Я фокусирую зрение, читаю состоящую из больших букв надпись: «Глюкоза. Раствор для инъекций 40%». Потом перевожу на Дарена вопросительный взгляд, а он поучительно качает головой. Я снова смотрю на бутылочку, пытаюсь проверить, не ошиблась ли.
И тут меня накрывает волна самобичевания. Я виновато поджимаю губу и крепко зажмуриваюсь, понимая, что стала звездой бесплатного цирка. А Дарен тут же отпускает меня и слезает с постели.
Когда он вводит в вену катетер, я отворачиваюсь в сторону, боясь смотреть. Но к радости боли не чувствую, только немного щиплет. Дарен ставит флакон на штатив капельницы и еще что-то вливает с помощью шприца прямо внутрь пластикового шнура.
- А это зачем? - пищу я, указывая на иглу. Парень переводит на меня взгляд, недовольно сжимает рот.
- Успокоительное, чтоб тебя Кондратий не хватил, - прищуривается, - а то ты сегодня в ударе, - и, обойдя кровать с другой стороны, садится на мою постель. А я тревожно сглатываю, не зная, что от него ждать.
Он нагло ложится на спину рядом со мной, подсовывает руки под голову.

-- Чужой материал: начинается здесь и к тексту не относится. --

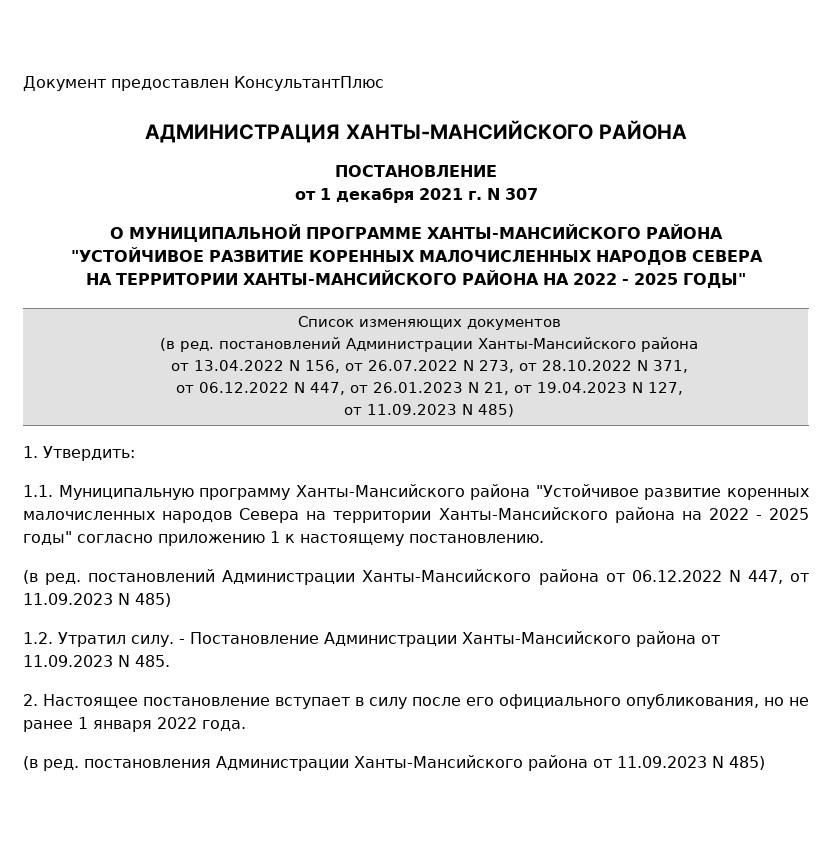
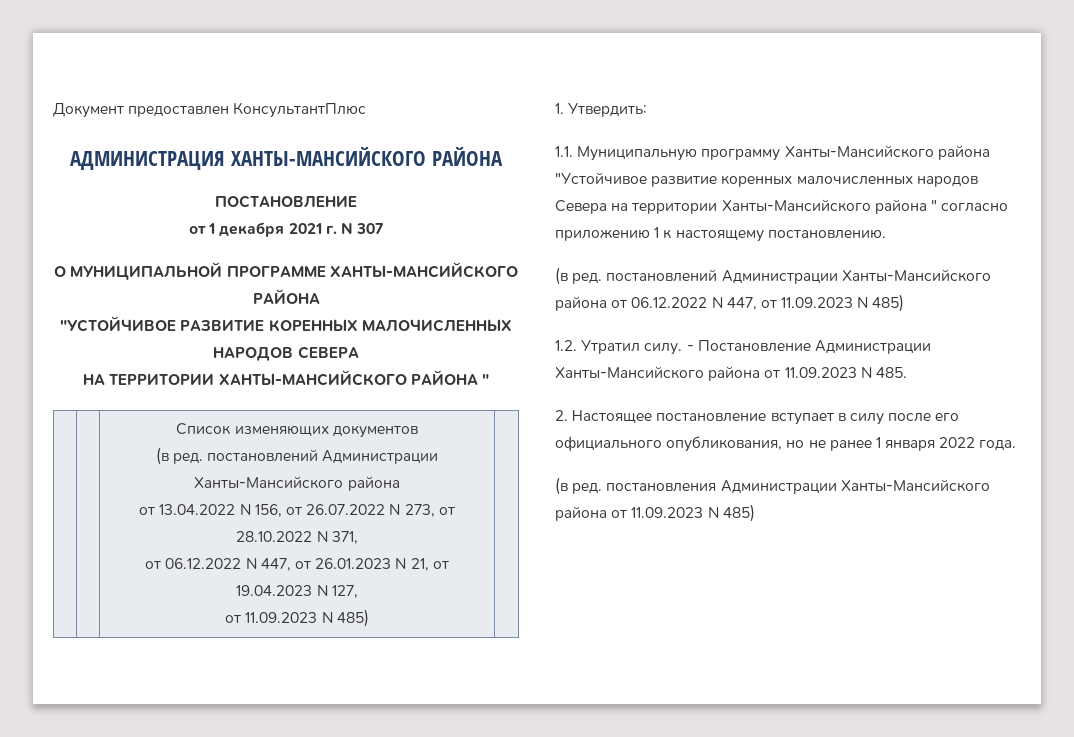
- НА ТЕРРИТОРИИ ХАНТЫ-МАНСИЙСКОГО РАЙОНА НА 2022 - 2025 ГОДЫ"
+ НА ТЕРРИТОРИИ ХАНТЫ-МАНСИЙСКОГО РАЙОНА "
- 1.1. Муниципальную программу Ханты-Мансийского района "Устойчивое развитие коренных малочисленных народов Севера на территории Ханты-Мансийского района на 2022 - 2025 годы" согласно приложению 1 к настоящему постановлению.
+ 1.1. Муниципальную программу Ханты-Мансийского района "Устойчивое развитие коренных малочисленных народов Севера на территории Ханты-Мансийского района " согласно приложению 1 к настоящему постановлению.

А я тут же сажусь, как болванчик неваляшки. Придерживая катетер, чтобы не вылетел, пытаюсь отодвинуться на край постели.
Покосившись на меня и брезгливо фыркнув, он заявляет:
- Я тоже устал и хочу спать, - прикрывает глаза, зевает, - или ты считаешь, я должен на кресле спину ломать, пока капает лекарство, - скрестив руки на груди, отворачивается в другую сторону
Просидев так с минуту, словно косуля на водопое, ожидающая, что хищник кинется в любой момент, я все-таки ложусь. Но наблюдать за врагом не перестаю, хотя так хочется спать.
А вдруг сейчас прикрою глаза, а он набросится. Поучает недоверчивое подсознание. Поэтому терплю, мучаюсь.

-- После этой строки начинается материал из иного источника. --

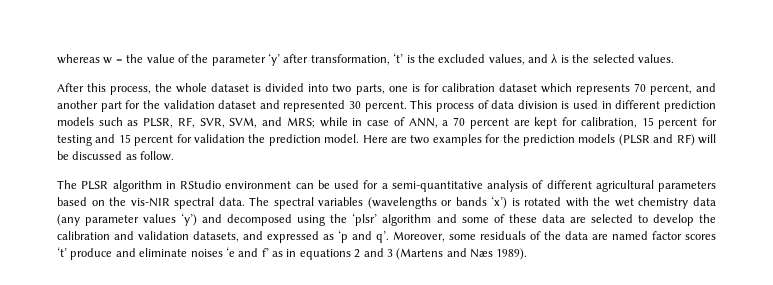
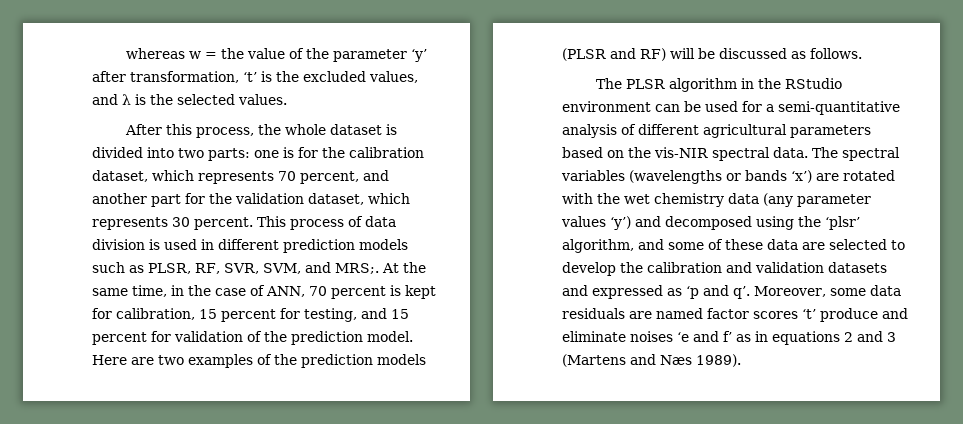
- After this process, the whole dataset is divided into two parts, one is for calibration dataset which represents 70 percent, and another part for the validation dataset and represented 30 percent.
+ After this process, the whole dataset is divided into two parts: one is for the calibration dataset, which represents 70 percent, and another part for the validation dataset, which represents 30 percent.
- This process of data division is used in different prediction models such as PLSR, RF, SVR, SVM, and MRS; while in case of ANN, a 70 percent are kept for calibration, 15 percent for testing and 15 percent for validation the prediction model.
+ This process of data division is used in different prediction models such as PLSR, RF, SVR, SVM, and MRS;. At the same time, in the case of ANN, 70 percent is kept for calibration, 15 percent for testing, and 15 percent for validation of the prediction model.
- Here are two examples for the prediction models (PLSR and RF) will be discussed as follow.
+ Here are two examples of the prediction models (PLSR and RF) will be discussed as follows.
- The PLSR algorithm in RStudio environment can be used for a semi-quantitative analysis of different agricultural parameters based on the vis-NIR spectral data.
+ The PLSR algorithm in the RStudio environment can be used for a semi-quantitative analysis of different agricultural parameters based on the vis-NIR spectral data.
- The spectral variables (wavelengths or bands ‘x’) is rotated with the wet chemistry data (any parameter values ‘y’) and decomposed using the ‘plsr’ algorithm and some of these data are selected to develop the calibration and validation datasets, and expressed as ‘p and q’.
+ The spectral variables (wavelengths or bands ‘x’) are rotated with the wet chemistry data (any parameter values ‘y’) and decomposed using the ‘plsr’ algorithm, and some of these data are selected to develop the calibration and validation datasets and expressed as ‘p and q’.
- Moreover, some residuals of the data are named factor scores ‘t’ produce and eliminate noises ‘e and f’ as in equations 2 and 3 (Martens and Næs 1989).
+ Moreover, some data residuals are named factor scores ‘t’ produce and eliminate noises ‘e and f’ as in equations 2 and 3 (Martens and Næs 1989).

По венам потихоньку разливается тепло, а голова тяжелеет. Желудок отпускает, и я быстро согреваюсь под мягким покрывалом. Ресницы моргают все реже и реже. И сама не замечаю, как провалилась в сон.
Просыпаюсь как-то резко, неожиданно для себя самой. И сразу не могу включиться, понять, где я, какое время суток, и что сон, а что явь.
В комнате еще совсем темно, только свет луны падает из незашторенных окон. Обстановка спальни мне сначала кажется незнакомой, слишком красивой для моего мира. Но в голову быстро возвращаются воспоминания. И первым делом я дергаю руку, где была капельница.
Катетера в вене уже нет, а кронштейн стоит в дальнем углу спальни. Дарен так и спит рядом, отвернувшись от меня в противоположную сторону.
Зато я поражаюсь сама себе. Я лежу лицом к нему, плотно вжавшись в его спину. Моя левая рука почему-то крепко сжимает край его футболки, а нос упирается ему в волосы. А пахнет он, должна заметить, очень необычно и вкусно: некое сочетание черной смородины со льдом.
Пока он витает в мире иллюзий, я тихонько приподнимаюсь над ним и заглядываю в лицо, чтобы лучше рассмотреть. Губы небольшие, но такой красивой формы, что женщина позавидует. Волосы растрепаны, один локон падает на ресницы. Легкая небритость придает мужественность его образу. И хоть делает лицо грубее, совсем не портит.
Красивый! Нет смысла врать. Я склоняю голову на бок и неосознанно тяну пальцы к волосам, чтобы убрать с лица отбившуюся прядь, разглядеть получше рядом спящего мужчину.
- Хватит на меня таращиться, - он неожиданно распахивает ресницы и сонно смотрит на меня.